You're in an interview. You know you need to store data, but which structure?
Hash map? Array? Set? Tree? Two pointers? They all seem like they could work...
This is the gap between knowing data structures and choosing the right one.
The ability to quickly choose the optimal data structure is what separates senior engineers from juniors. It's not about knowing all structures—it's about having a systematic decision framework.
This guide will teach you:
- The decision tree for choosing data structures
- Hash map vs. array (when each is better)
- Hash map vs. set (when you need values)
- Hash map vs. tree (ordered vs. unordered)
- Hash map vs. two pointers (space vs. time)
- Hash map vs. sliding window (when to combine)
- Complexity comparison tables
- Common decision mistakes
Master this, and data structure choice becomes systematic, not guesswork.
The Decision Framework
The master decision tree
What do you need to do?
├─ Look up by arbitrary key → Hash map or Set
├─ Look up by index → Array
├─ Maintain order → Tree or Sorted Array
├─ Find pairs/ranges → Two Pointers
└─ Process windows → Sliding Window
Do you need associated values?
├─ Yes → Hash map
└─ No → Set
Do you need ordering?
├─ Yes → Tree (TreeMap/TreeSet)
└─ No → Hash map/Set
Is space critical?
├─ Yes → Two pointers, in-place, or array
└─ No → Hash map/Set
Is input sorted?
├─ Yes → Two pointers or binary search
└─ No → Hash map or sort firstLet's break down each comparison.
Hash Map vs.
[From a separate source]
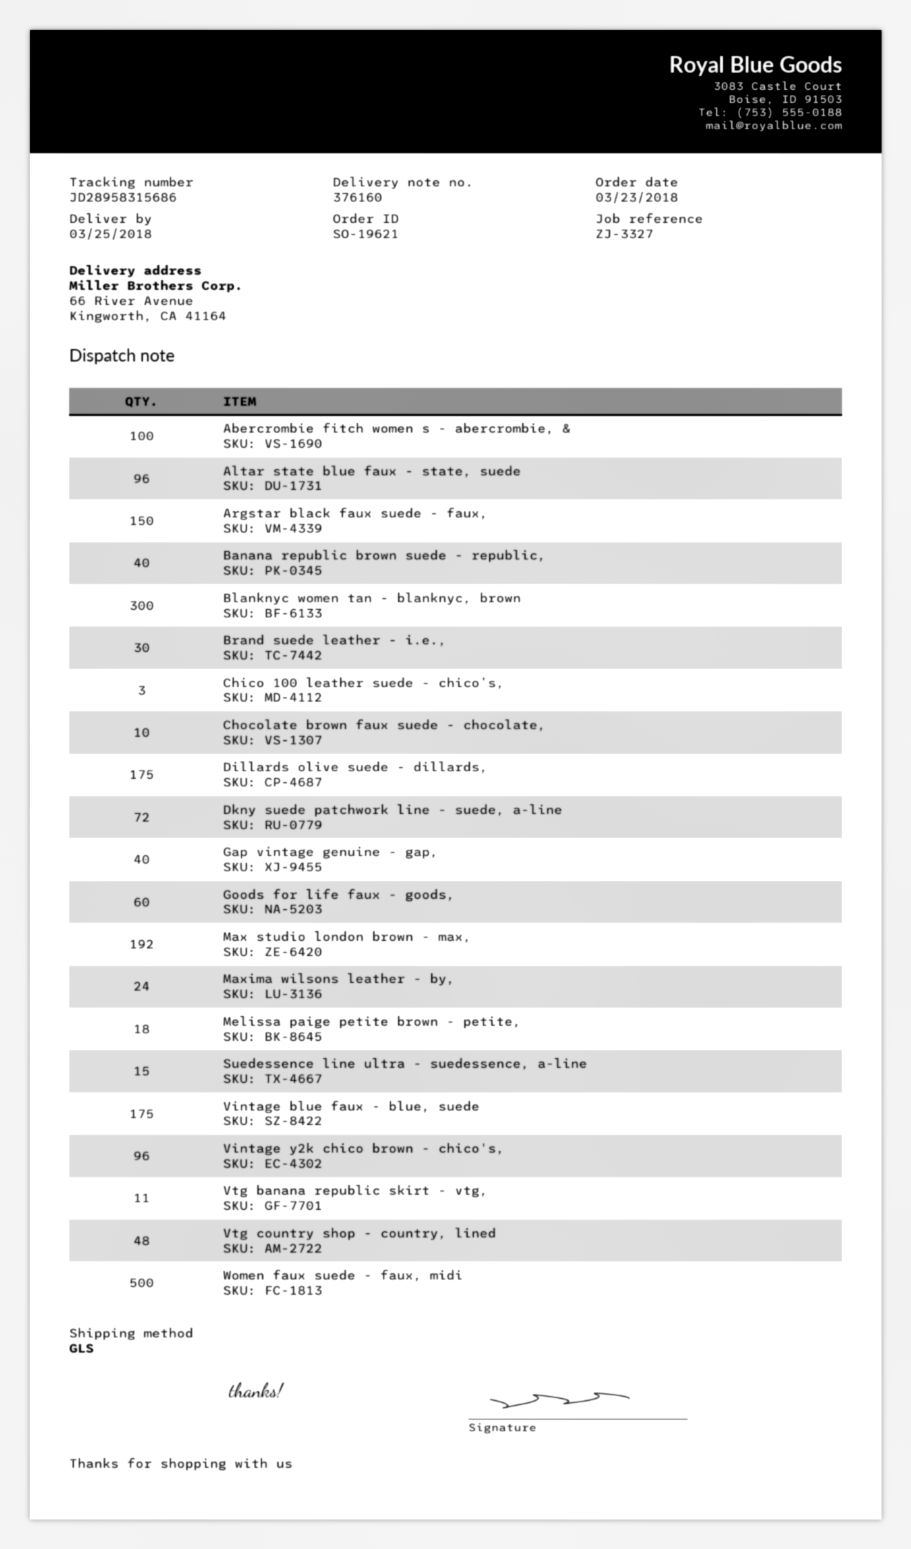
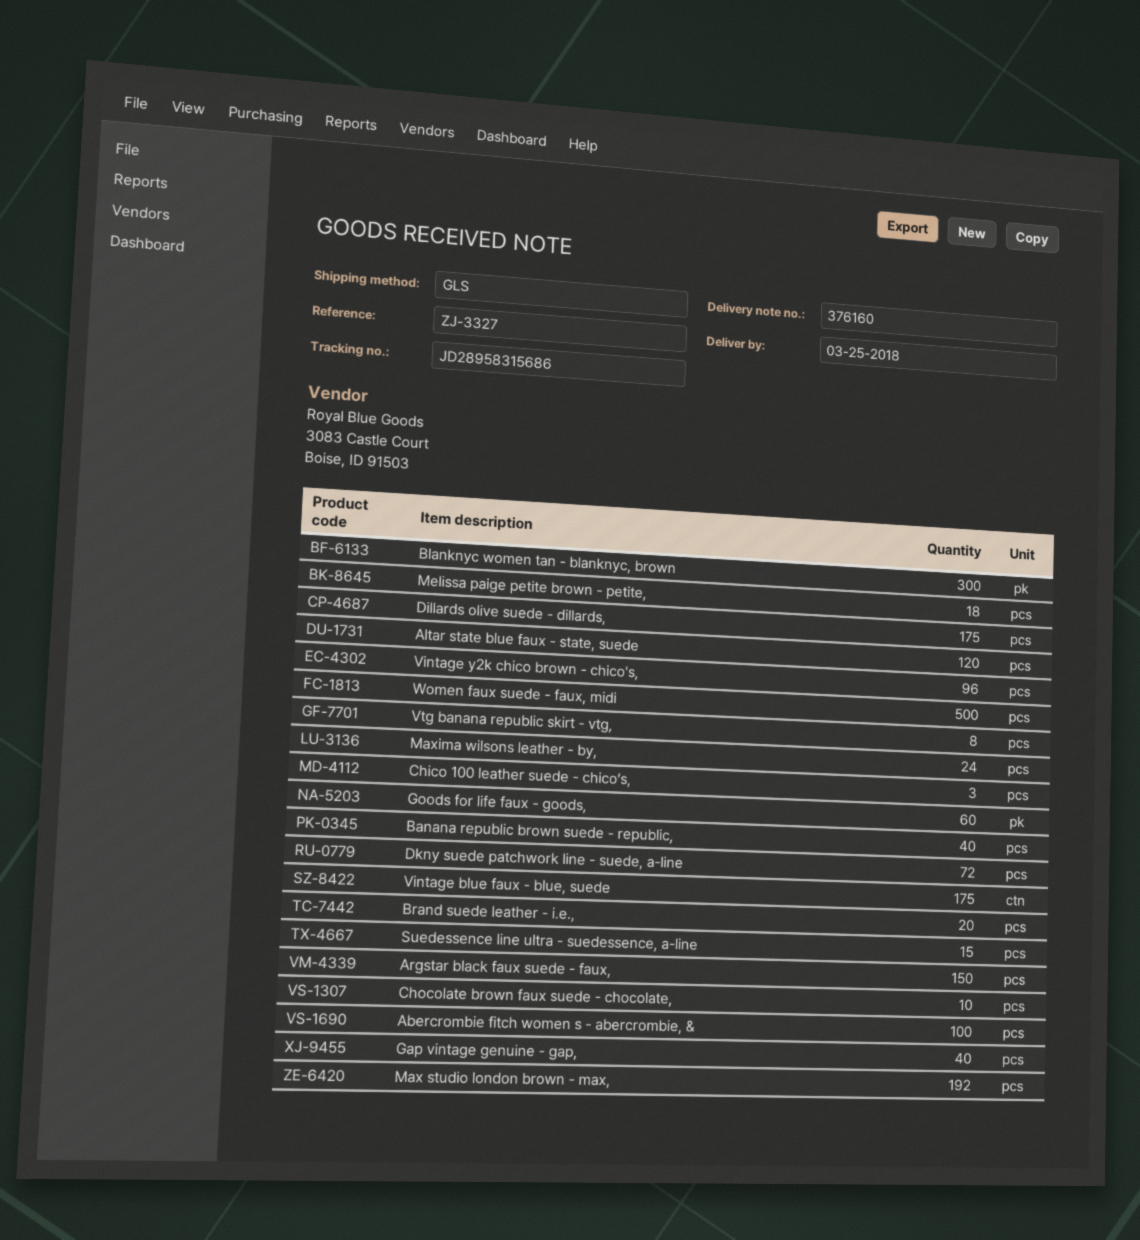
Altar state blue faux - state, suede: 96 -> 120
Brand suede leather - i.e.,: 30 -> 20
Vtg banana republic skirt - vtg,: 11 -> 8
Vtg country shop - country, lined: 48 -> none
Array
When to use array
Use array when:
- ✅ Access by index (not arbitrary key)
- ✅ Fixed or known size
- ✅ Keys are small integers (0 to n)
- ✅ Need O(1) space (in-place)
- ✅ Need to preserve order
Example: Counting lowercase letters
# Array is better (only 26 letters)
count = [0] * 26
for char in s:
count[ord(char) - ord('a')] += 1Why array wins:
- Space: O(26) = O(1) vs. O(n) for hash map
- Faster: Direct indexing vs. hashing
- Simpler: No hash function needed
When to use hash map
Use hash map when:
- ✅ Keys are arbitrary (not just 0 to n)
- ✅ Keys are strings, objects, or large integers
- ✅ Sparse data (many possible keys, few used)
- ✅ Unknown key range
Example: Counting words
# Hash map is better (unknown words)
count = {}
for word in words:
count[word] = count.get(word, 0) + 1Why hash map wins:
- Flexibility: Works with any hashable key
- Space: Only stores used keys (sparse)
- No need to know range in advance
Comparison table
| Aspect | Array | Hash Map |
|---|---|---|
| Access | O(1) by index | O(1) by key (average) |
| Keys | Small integers | Any hashable type |
| Space | O(n) fixed | O(k) where k = distinct keys |
| Order | Preserved | Not preserved |
| Use case | Known range, indexed | Arbitrary keys, sparse |
Example: Two Sum
Array approach (only if values are small):
# Only works if 0 <= nums[i] <= 10^5
def twoSum(nums, target):
seen = [False] * 100001
for i, num in enumerate(nums):
complement = target - num
if 0 <= complement <= 100000 and seen[complement]:
return True
seen[num] = TrueHash map approach (general):
# Works for any values
def twoSum(nums, target):
seen = {}
for i, num in enumerate(nums):
if target - num in seen:
return [seen[target - num], i]
seen[num] = iVerdict: Hash map is more flexible and handles general case.
Hash Map vs. Set
When to use set
Use set when:
- ✅ Only need presence (exists or not)
- ✅ Don't need associated values
- ✅ Checking membership
- ✅ Deduplication
Example: Contains Duplicate
# Set is better (only need presence)
def containsDuplicate(nums):
return len(nums) != len(set(nums))
# Or
def containsDuplicate(nums):
seen = set()
for num in nums:
if num in seen:
return True
seen.add(num)
return FalseWhy set wins:
- Clearer intent: "I only care about presence"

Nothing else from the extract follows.